In-universe information
- Spouse: 1) Miss Churchill 2) Miss Taylor
- Children: Frank Churchill
- Home: Randalls

= Mr Weston =

Mr Weston is a supporting character in Jane Austen's novel Emma, written in 1815. He marries the governess of the heroine, Emma Woodhouse, and it is the arrival of his son, Frank Churchill, in Highbury that sets the events of the plot in motion.

==Background==
Born into a local Highbury family, rising from trade into gentility – what Ronald Blythe called "the park-like nirvana...the comic idealization of the country gentleman state" – Mr Weston used a small inheritance to seek an upwardly mobile short-cut, joining the militia as a captain, and wooing and winning the daughter of a rich landed family, the Churchills. Unfortunately the pair were then disowned by the Churchills, and his wife's extravagance whittled away his fortune; until her death, and the handing over of their child to the Churchills, led him to join his brothers in trade in London.

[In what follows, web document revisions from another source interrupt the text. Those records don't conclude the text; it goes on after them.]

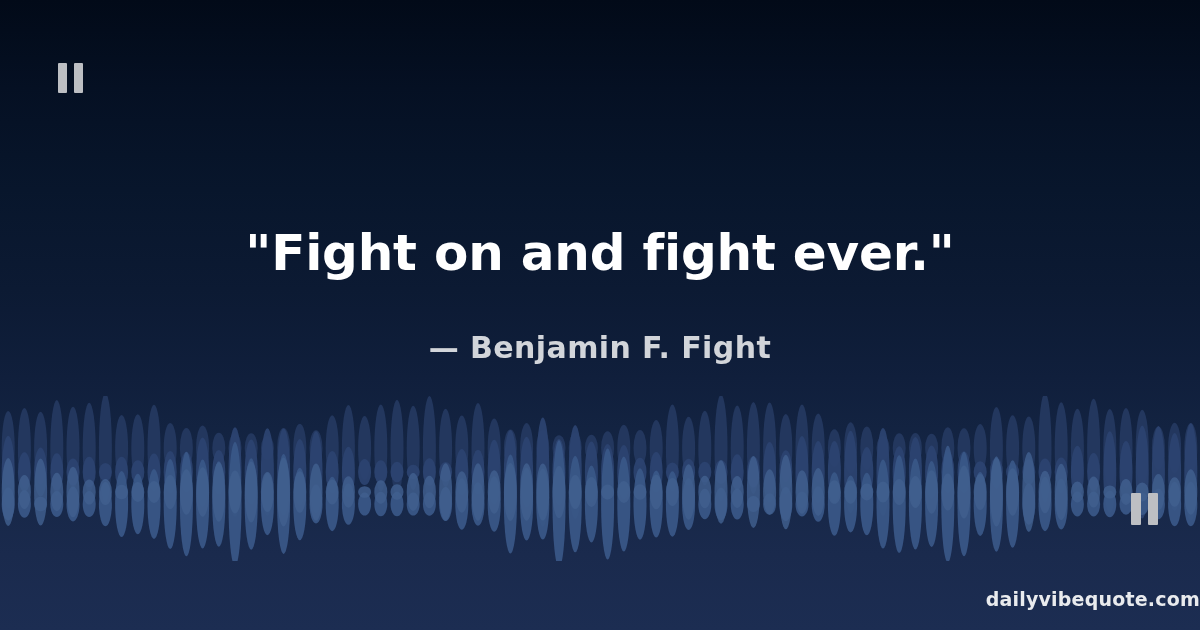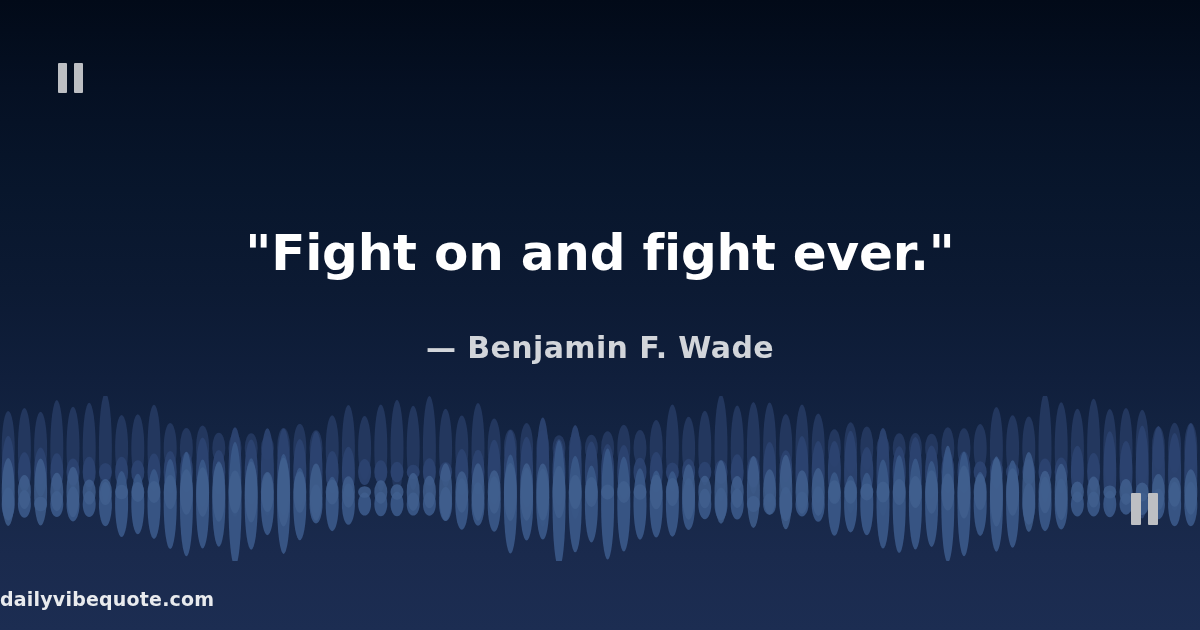--- a/index.html
+++ b/index.html
@@ -445,7 +445,7 @@
 
   <div id="content">
     <div id="quote-text">"Fight on and fight ever."</div>
-    <div id="quote-author">— Benjamin F. Wade</div>
+    <div id="quote-author">— Benjamin F. Fight</div>
     <div id="site-footer">dailyvibequote.com</div>
   </div>
 

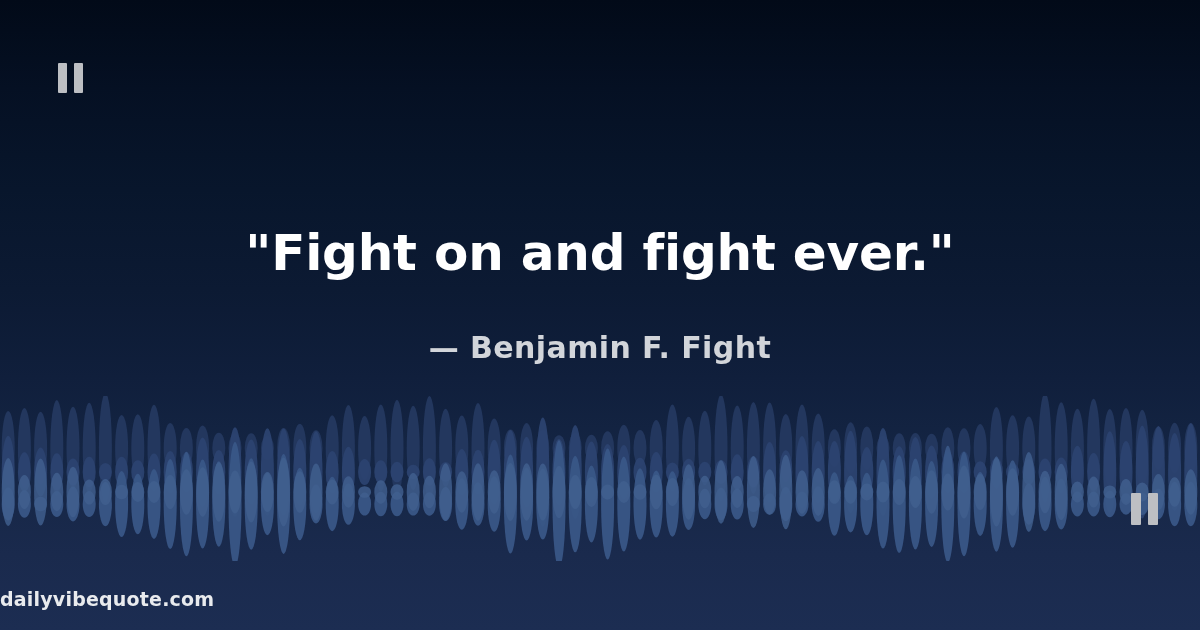--- a/index.html
+++ b/index.html
@@ -104,7 +104,7 @@
     left: 0;
     right: 0;
     top: 588px;
-    text-align: left;
+    text-align: right;
     color: #e9ebee;
     font-size: 19px;
     font-weight: 700;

Some decades later, financial success enabled him both to purchase a small estate, and to maintain the gentry lifestyle – wife, servants, carriage, hospitality, and fine wines – on the interest of his savings alone.

==Character==
A shrewd, cheerful, lively and hospitable figure, Mr Weston is liked by one and all in Highbury: the only reservations expressed about him relate to his preference for society in general over strong family ties, and (on Emma's part) to a certain unrestricted sociability on his part.